Y'a de la rumba dans l'herbe
19 juillet 2010
Hier, il y avait de la rumba dans l'herbe carhaisienne. Sept ans après son pote Voulzy, Souchon a eu droit à son baptême des Charrues. Un brin inhibé à l'entame, le cador a montré qu'il était
tout, sauf un chanteur de salle de bain.
Trois pas de danse, un geste amical de la main, Alain Souchon soigne son entrée en scène. Sapé comme un milord, costard noir et chemise blanche, le Breton d'adoption embraye sur un titre un brin
pro-voc': «On s'aime pas». Sourire.
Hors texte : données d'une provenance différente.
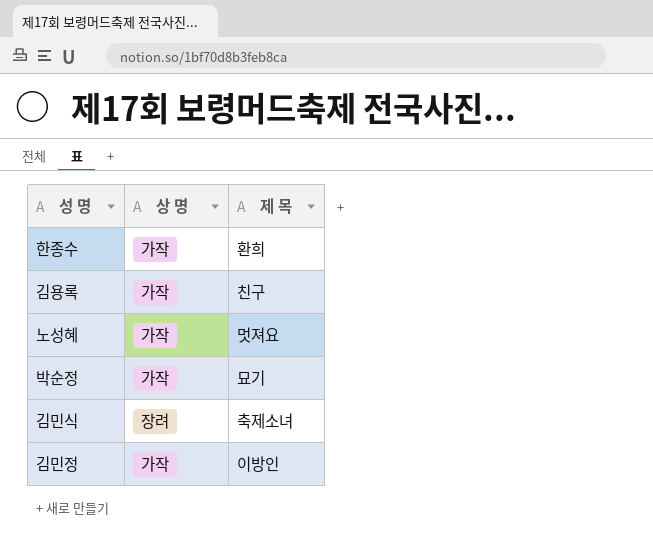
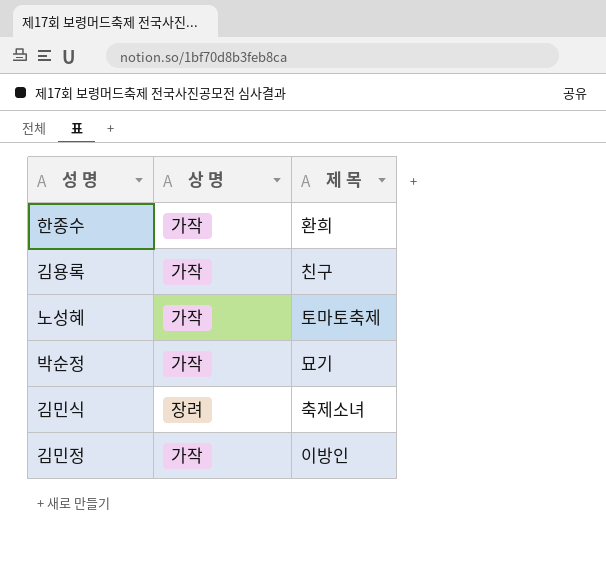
노성혜 | 제 목: 멋져요 -> 토마토축제

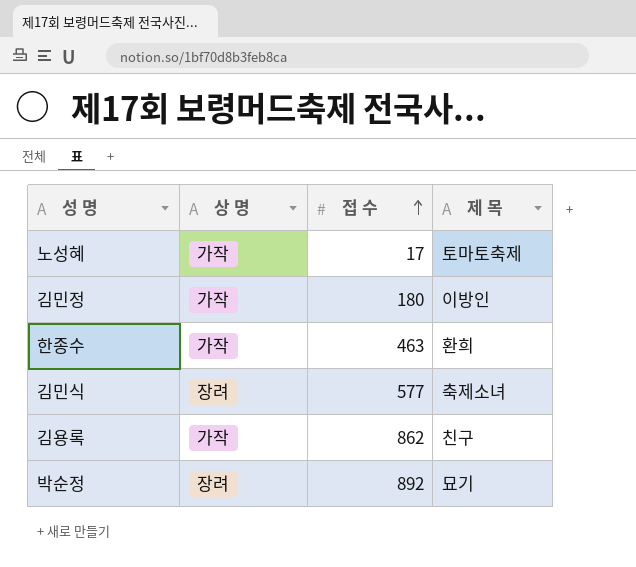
row order: none -> 접 수 ascending
column 접 수 | position: none -> 3
박순정 | 상 명: 가작 -> 장려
Un brin inhibé, le chanteur fait le métier mais rame un peu. «Ça fait 35 ans que je chante, 35 ans que je vois des jolis publics mais comme vous, jamais ! Vous
êtes vertigineux !» Ironie, cabotinage ? Malgré la chaleur, l'inconditionnel de Souchon a des sueurs froides. Cette communion tant espérée sera-t-elle au ras des pâquerettes, pire, bidon ?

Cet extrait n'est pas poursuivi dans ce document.